As teachers, we are constantly looking for opportunities to exploit the learning potential of the tools and resources that our learners are already using. WhatsApp, or other free messaging platforms, are now almost ubiquitous in many contexts. This interactive workshop reports on a project designed to increase EFL learners’ exposure to English outside class through a programme of tasks on the social media platform ‘WhatsApp’. We will look at the different activities used, e.g. drills, Q & A and guessing games and discuss the participation generated and the type of language produced. We’ll also see how the learners’ interaction in the group went beyond the tasks set by the teacher, which has interesting implications for learner engagement, group dynamics and learner agency. Finally, we’ll use this experience to suggest some tips for encouraging successful online interaction.

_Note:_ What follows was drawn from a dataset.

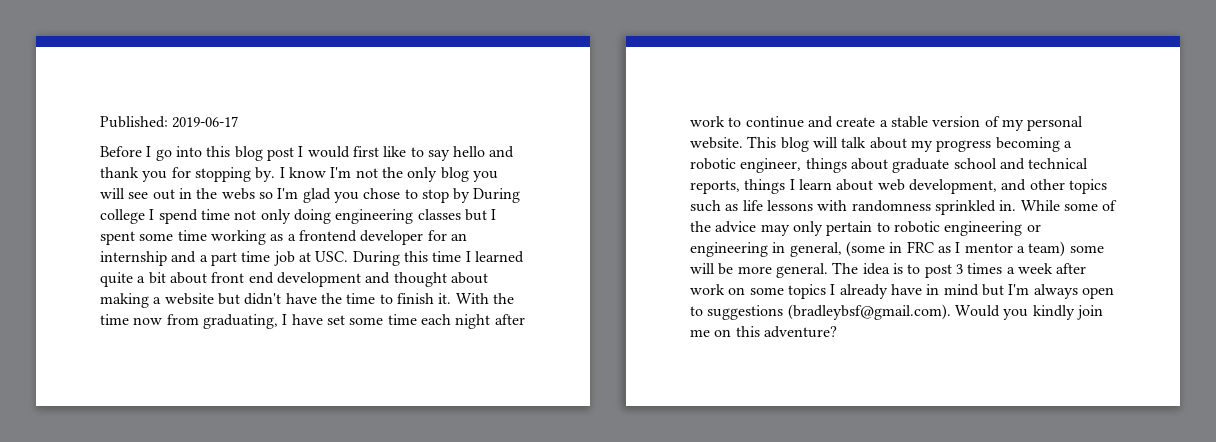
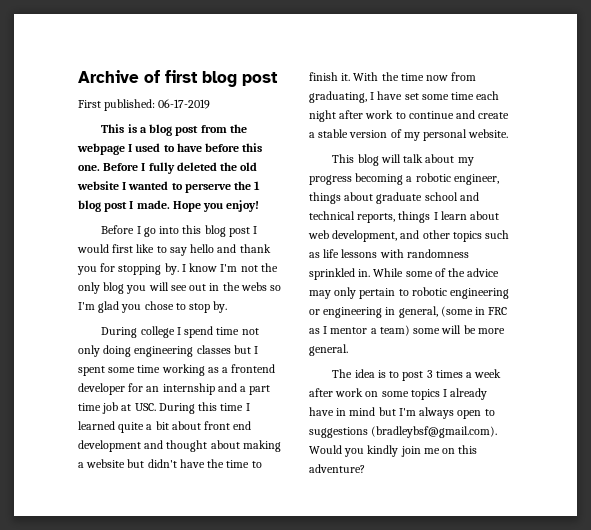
[100,116,239,128] Published: 2019-06-17 -> [78,70,278,87] [78,99,211,111] [101,124,247,136] [77,143,263,155] [78,162,258,174] [77,181,261,193] [78,200,260,212] Archive of first blog post // First published: 06-17-2019 // This is a blog post from the webpage I used to have before this one. Before I fully deleted the old website I wanted to perserve the 1 blog post I made. Hope you enjoy!
[453,188,471,203] by -> [213,301,228,313] by. //
(743, 143) none -> (509, 133) //
(828, 270) none -> (348, 350) //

Nicky Hockly - The Consultants-E: Digital literacies

Digital literacies are the technical skills and social practices needed to effectively interact with digital technologies. As English language teachers, we are helping our students to communicate in a global lingua franca in an increasingly wired world. We need to ensure that they are given not just the linguistic tools to do so, but an awareness of the wider social practices surrounding the appropriate use of language which is increasingly being mediated by technology. This workshop looks at some of the theory underpinning digital literacies and explores how teachers can develop their learners’ digital literacies (while often developing their own!). By the end of this webinar, you will have a clearer understanding of what digital literacies are, and why they are important. You will also have some practical ideas about how to develop your learners’ digital literacies in class while also supporting their language learning.


Ceri Jones & Katherine Bilsborough - ELT Footprint: Eco-literacy: What? Why? And How?

If you are thinking, Eco-literacy! What is it? Why is it important? How can I do it? … this webinar is for you. You will leave the session with a clear understanding of what eco-literacy means, why it is important and, more importantly, how you can easily start developing your learners’ eco-literacy skills … from tomorrow.


 

Comments

Submitted by SharMa on Wed, 12/22/2021 - 21:09

Greetings from Uzbekistan! 

It is nice to meet you! It is me Mamura Sharipova. I have been working as english language teacher at high schools for 9 years.